Tortum’un kusursuz kıvrımları

Sayfamı bu hafta yalçın kayalıklar arasında çırpınan suyun mucizevi yolculuğa ayırıyorum.

Burası dağların yarılıp derin bir oluğa dönüştüğü, Türkiye’nin en çarpıcı ve etkileyici vadilerinden biri olan Tortum Vadisi. Atlas Dergisi son sayısında sayfalarını bu masal diyarına ayırdı. Vadi’nin öyküsünü Cüneyt Oğuztüzün yazdı. İlginç rotalar ve fotoğraf düşkünlerine bu yazıyı kesip saklamalarını öneririm.

Erzurum Ovası’nın kuzeyinde arazi kabarmaya başlar. Yuvarlak, yeşil tepeler yumuşak yükselişlerle zirveyi 3 bin metrelere ulaştırır. Burası Dumlu Dağı’dır. Karasu’nun doğum yeri olan bu mütevazı dağ, sularını Fırat aracılığıyla Hint Okyanusu’na göndermekle kalmaz; bir yandan da Karadeniz’i besler: Kaynağını dağın kuzey eteklerinden alan Tortum Çayı ileride, Oltu Çayı’na döküldükten bir süre sonra Çoruh’un çılgın akışına katılır.

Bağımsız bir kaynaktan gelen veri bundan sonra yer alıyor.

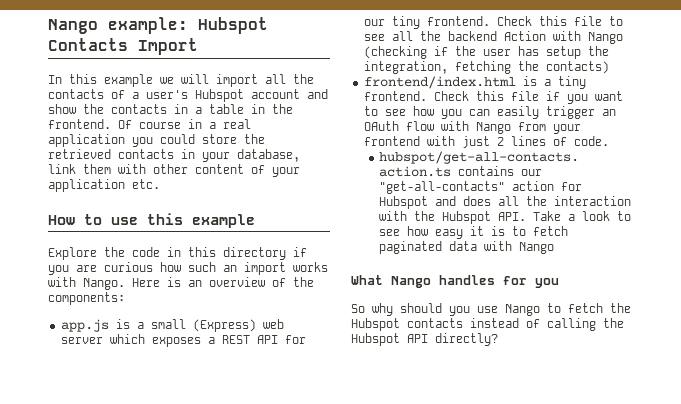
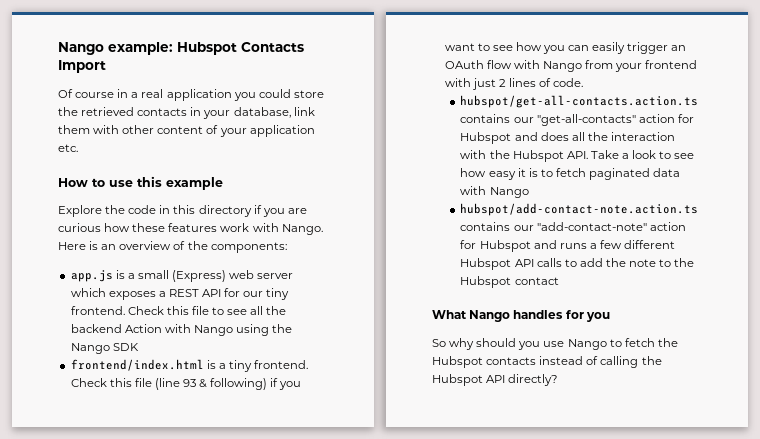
[48,74,314,87] [48,89,328,102] [48,104,293,114] [48,119,111,129] In this example we will import all the contacts of a user's Hubspot account and show the contacts in a table in the frontend. -> (106, 66) none
[188,262,328,275] such an import works -> [132,223,250,232] these features work
[363,46,609,59] [363,61,609,74] (checking if the user has setup the integration, fetching the contacts) -> [236,324,293,336] [70,343,139,354] using the Nango SDK
(539, 96) none -> [154,378,268,390] (line 93 & following)
(555, 248) none -> [460,203,699,216] [460,222,686,231] [460,240,676,252] [460,258,695,270] [460,276,559,288] // hubspot/add-contact-note.action.ts contains our "add-contact-note" action for Hubspot and runs a few different Hubspot API calls to add the note to the Hubspot contact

Yeşil çayırların arasından hafif bir eğimle akan Tortum Çayı kuzeye doğru ilerledikçe arazinin manzarası dramatik değişiklikler gösterir. Yeşil örtü, giderek kızıl-kahverengiyle yer değiştirir. Şiddetle dağıtılmış, kırılıp parçalanmış, kıvrılıp buruşmuş gibi bir görüntü sunan arazi yeni renkler kuşanır. Vadi, suyun geçtiği sarp ve dik kayaların arasında gittikçe derinleşen dar bir oluğa dönüşür. Oltu’ya kavuşana kadar 80 kilometre kat eden Tortum Çayı’nın o müthiş yolculuğunun 60 kilometrelik bölümü işte bu olağanüstü boğazda geçer.

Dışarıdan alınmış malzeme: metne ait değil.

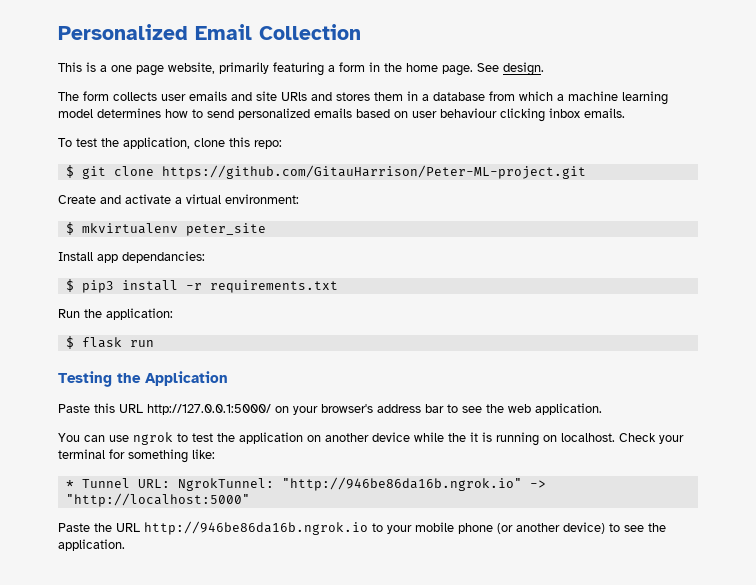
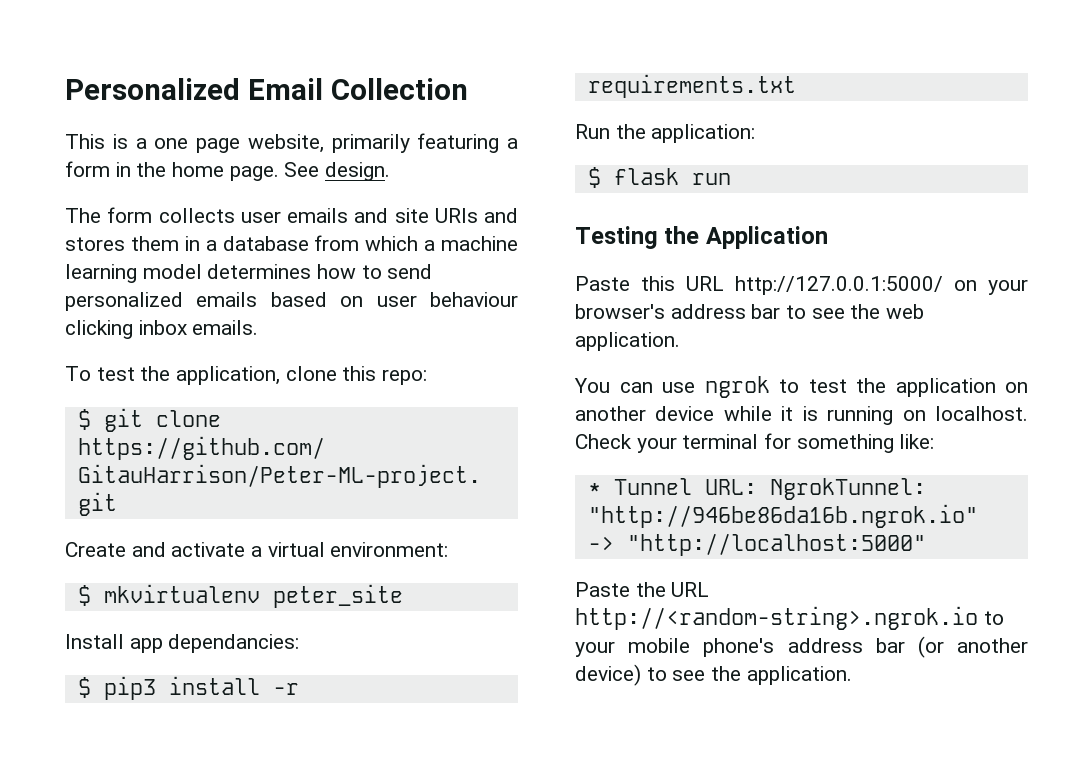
[448,433,466,442] the -> (772, 413) none
[144,521,368,535] http://946be86da16b.ngrok.io -> [575,606,978,630] http://<random-string>.ngrok.io
[458,523,493,534] phone -> [703,638,905,657] phone's address bar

Tortum Çayı’nın dağlarda açtığı geçit, aynı zamanda Erzurum-Artvin karayolu bağlantısını da sağlar. Buraya giren yolcuları, sürprizlerle dolu harika bir yolculuk bekler.

OLAĞANÜSTÜ BAŞLANGIÇ

Tortum, Erzurum’a 57 kilometre uzaklıkta, yalçın kayalıkların arasındaki bir girintiye sıkışmış küçük bir kenttir. Bir dağ yerleşimi atmosferine sahiptir. Ama yöreyi keşfe başlamak için en elverişli noktalardan biridir. Doğaya karışmak, coğrafya ve tarihe dokunmak için olağanüstü bir başlangıç noktasıdır.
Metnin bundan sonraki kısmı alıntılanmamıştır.